Mężczyzna wybrał się na grzyby około 8.00 rano. Przed godziną 19.00 zaniepokojona rodzina powiadomiła o jego zaginięciu policję. Rozpoczęła się akcja poszukiwacza, w której oprócz policjantów i przewodnika z psem tropiącym, uczestniczyli strażacy ze Złotowa.
W pewnym momencie w leśnych zaroślach zauważono mężczyznę, który zbłąkany próbował przejść przez gęste krzaki. 76-letni mężczyzna był zmarznięty i wyczerpany. Jak powiedział mundurowym, od około 10 godzin błądził po lesie, z każdą chwilą tracąc nadzieję, że uda mu się odnaleźć swój pojazd.

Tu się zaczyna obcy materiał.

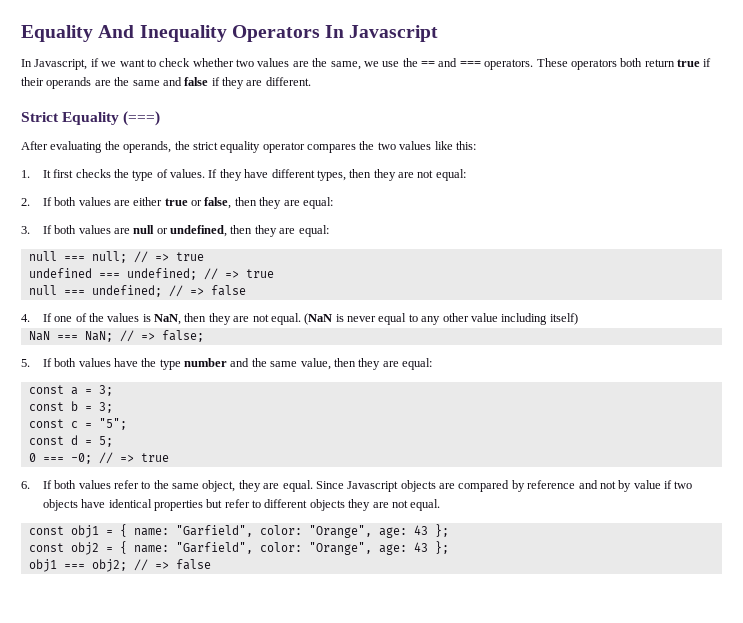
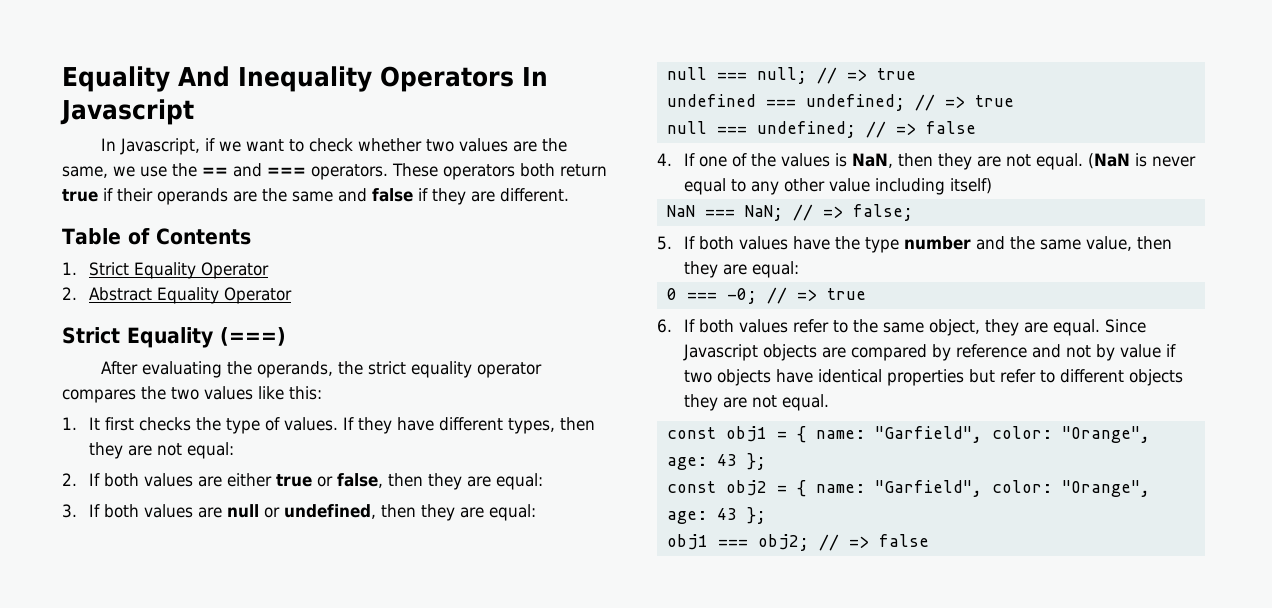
(311, 81) none -> [62,228,251,245] [62,262,269,279] [62,287,292,304] // Table of Contents // 1. Strict Equality Operator // 2. Abstract Equality Operator
[28,385,113,396] [28,401,113,413] [28,418,127,430] [28,435,113,447] // const a = 3; // const b = 3; // const c = "5"; // const d = 5; -> (799, 269) none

Zobaczył światła radiowozu i szedł w ich kierunku.
76-latkowi udzielono niezbędnej pomocy, a następnie przekazano pod opiekę rodzinie.

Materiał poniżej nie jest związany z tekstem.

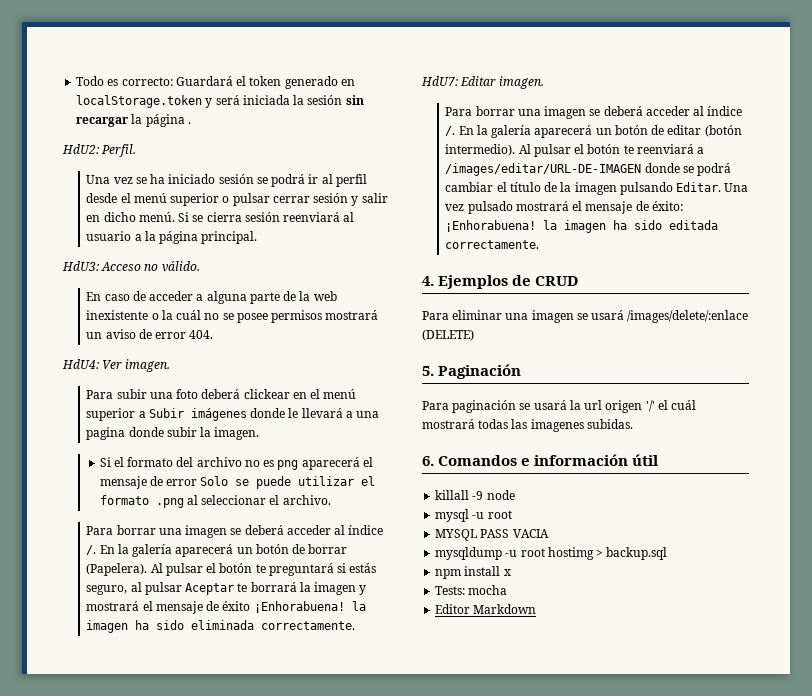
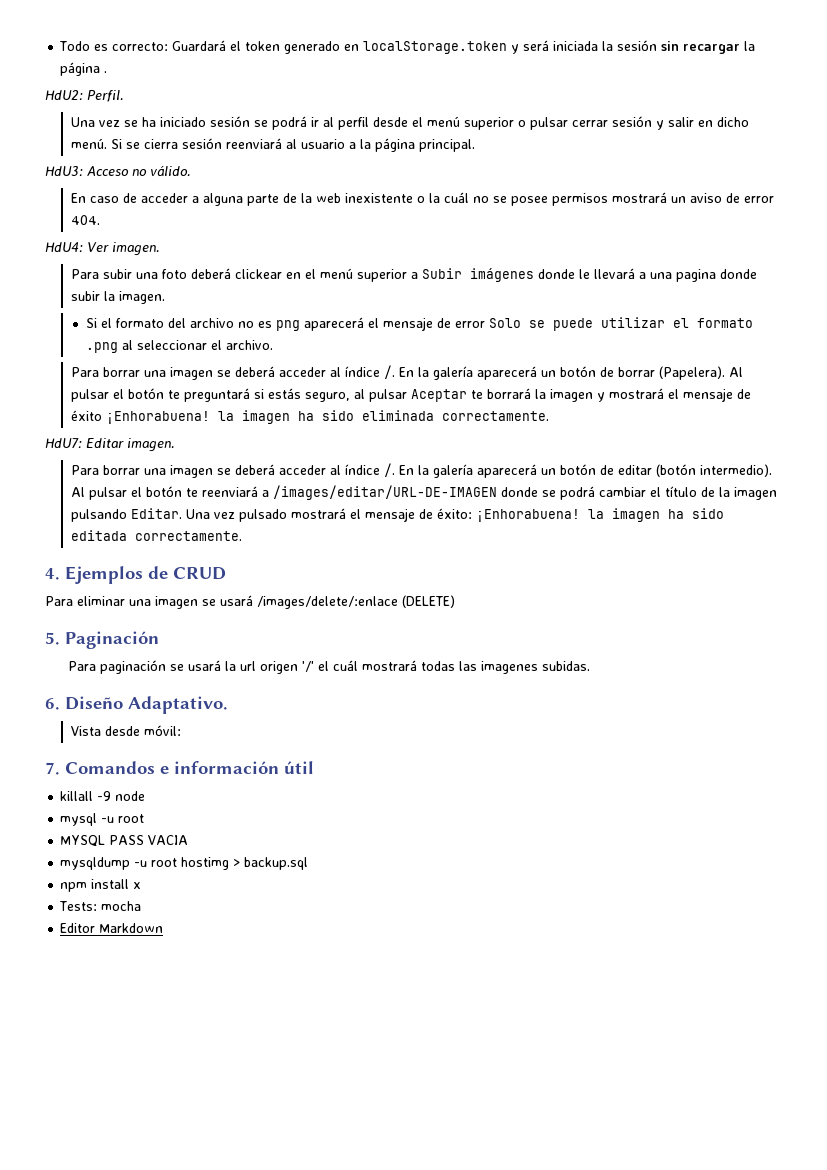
(434, 461) none -> [65,696,228,714] [70,725,181,736] [45,762,60,775] Diseño Adaptativo. // Vista desde móvil: // 7.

Dzień wcześniej miała miejsce podobna sytuacja. Na szczęście w tym przypadku zagubiony grzybiarz miał przy sobie telefon. Zaalarmowani przez rodzinę policjanci nakierowali go i pomogli odnaleźć motorower, którym wrócił do domu.
Sezon grzybowy w pełni, dlatego policja przypomina, żeby wybierając się do lasu nie robić tego w pojedynkę, informować bliskich gdzie zamierza się zbierać grzyby, zabrać naładowany telefon i ciepłe ubranie w jaskrawym kolorze.